Start of SUPPLIED INFORMATION
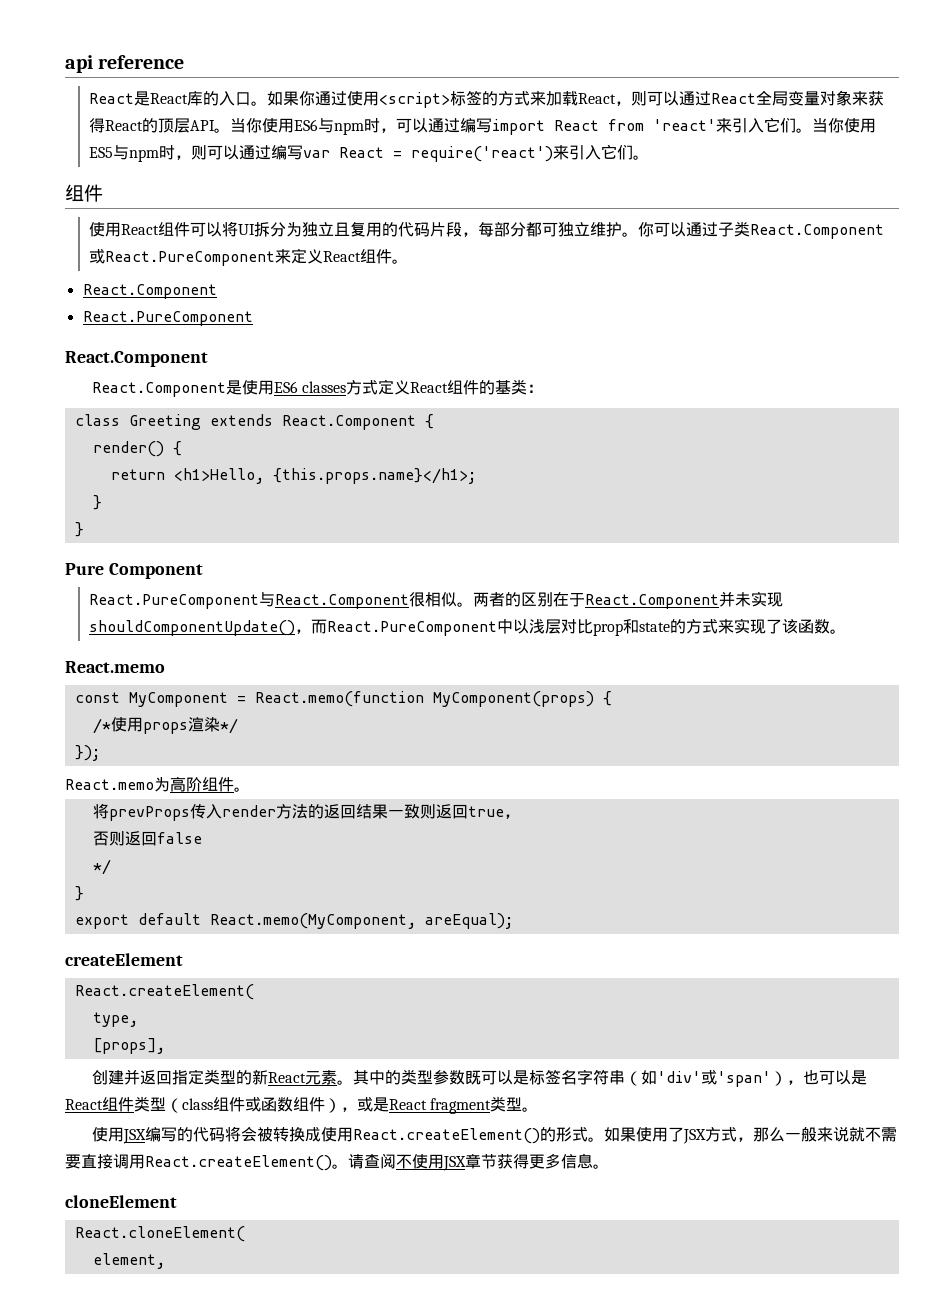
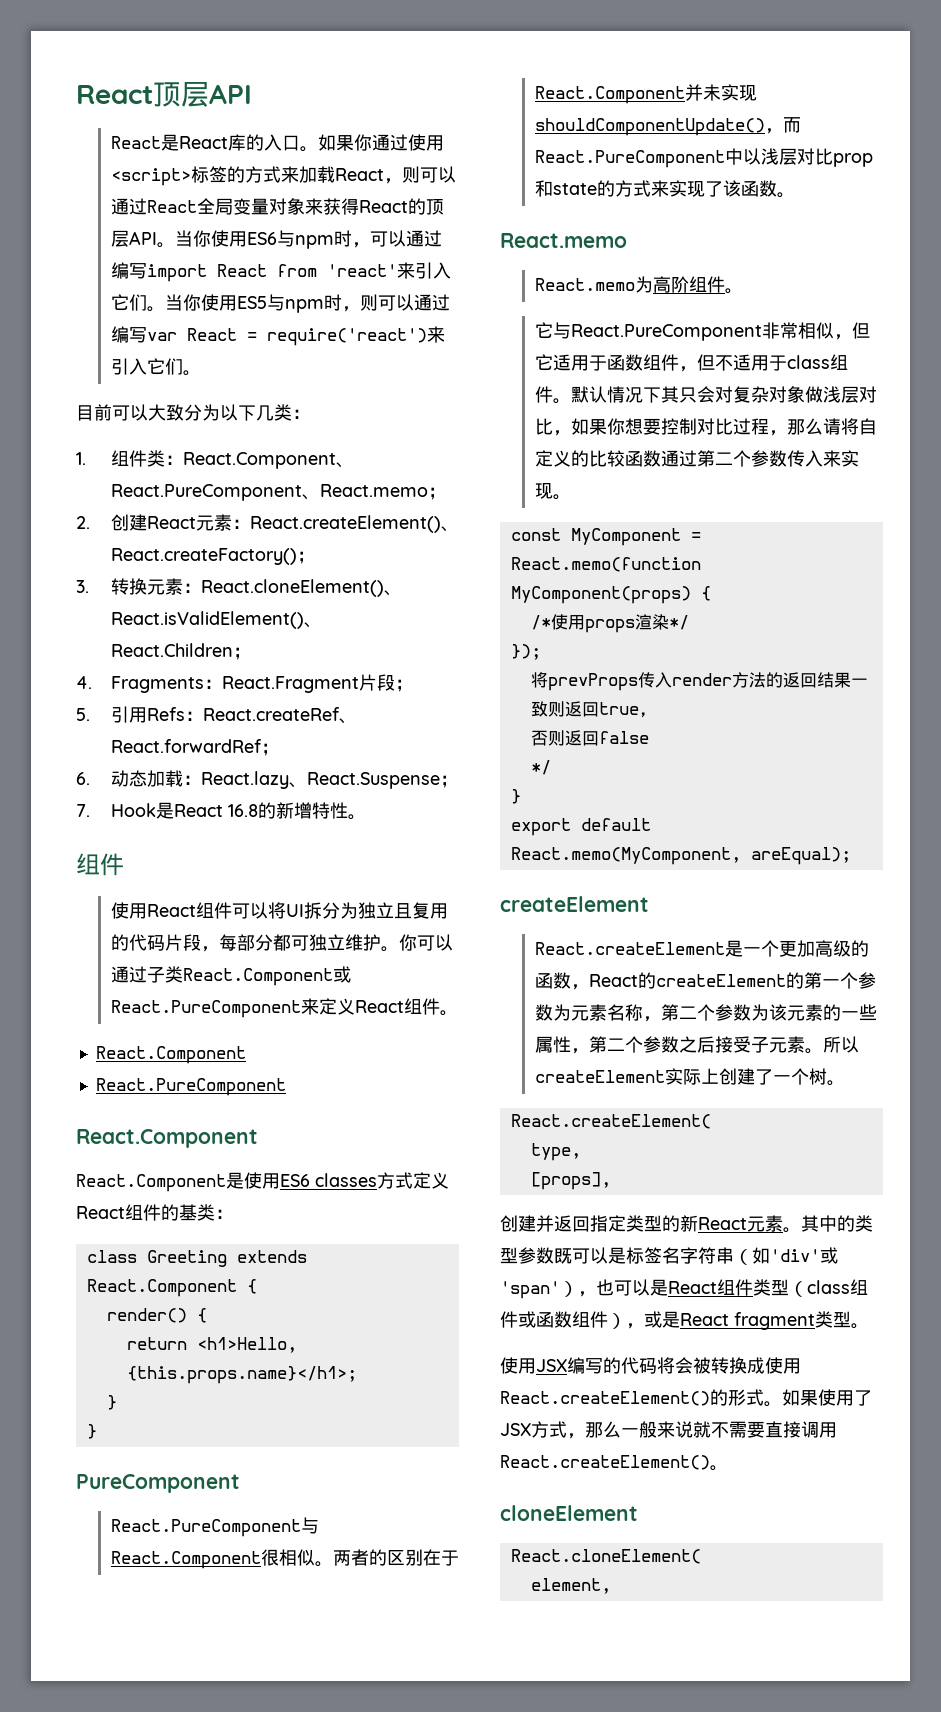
[65,55,185,73] api reference -> [76,82,252,107] React顶层API
(650, 157) none -> [76,404,310,421] [76,450,354,469] [110,484,446,501] [76,514,459,533] [110,548,315,565] [76,578,402,597] [110,611,322,629] [110,643,251,660] [76,674,413,693] [76,706,357,724] [110,739,279,756] [76,770,458,789] [76,802,366,820] // 目前可以大致分为以下几类： // 1.组件类：React.Component、React.PureComponent、React.memo； // 2.创建React元素：React.createElement()、React.createFactory()； // 3.转换元素：React.cloneElement()、React.isValidElement()、React.Children； // 4. Fragments：React.Fragment片段； // 5.引用Refs：React.createRef、React.forwardRef； // 6.动态加载：React.lazy、React.Suspense； // 7. Hook是React 16.8的新增特性。
[65,563,203,579] Pure Component -> [76,1474,240,1493] PureComponent
(165, 667) none -> [534,276,743,294] [534,322,870,341] [534,354,848,372] [534,386,877,404] [534,418,877,436] [534,450,859,467] [534,483,571,500] // React.memo为高阶组件。 // 它与React.PureComponent非常相似，但它适用于函数组件，但不适用于class组件。默认情况下其只会对复杂对象做浅层对比，如果你想要控制对比过程，那么请将自定义的比较函数通过第二个参数传入来实现。
[65,776,250,792] // React.memo为高阶组件。 -> (541, 652) none
(183, 959) none -> [534,940,869,957] [534,972,876,990] [534,1004,877,1022] [534,1036,859,1054] [534,1068,845,1086] // React.createElement是一个更加高级的函数，React的createElement的第一个参数为元素名称，第二个参数为该元素的一些属性，第二个参数之后接受子元素。所以createElement实际上创建了一个树。
[348,1153,609,1171] 请查阅不使用JSX章节获得更多信息。 -> (728, 1468) none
End of SUPPLIED INFORMATION
### WHAT TO PRODUCE
Only those lines of the entries above that run from the line containing "(650, 157) none" to the line containing "[65,563,203,579] Pure Component", both included, should be transcribed exactly.

### SOLUTION FOR THIS TASK
(650, 157) none -> [76,404,310,421] [76,450,354,469] [110,484,446,501] [76,514,459,533] [110,548,315,565] [76,578,402,597] [110,611,322,629] [110,643,251,660] [76,674,413,693] [76,706,357,724] [110,739,279,756] [76,770,458,789] [76,802,366,820] // 目前可以大致分为以下几类： // 1.组件类：React.Component、React.PureComponent、React.memo； // 2.创建React元素：React.createElement()、React.createFactory()； // 3.转换元素：React.cloneElement()、React.isValidElement()、React.Children； // 4. Fragments：React.Fragment片段； // 5.引用Refs：React.createRef、React.forwardRef； // 6.动态加载：React.lazy、React.Suspense； // 7. Hook是React 16.8的新增特性。
[65,563,203,579] Pure Component -> [76,1474,240,1493] PureComponent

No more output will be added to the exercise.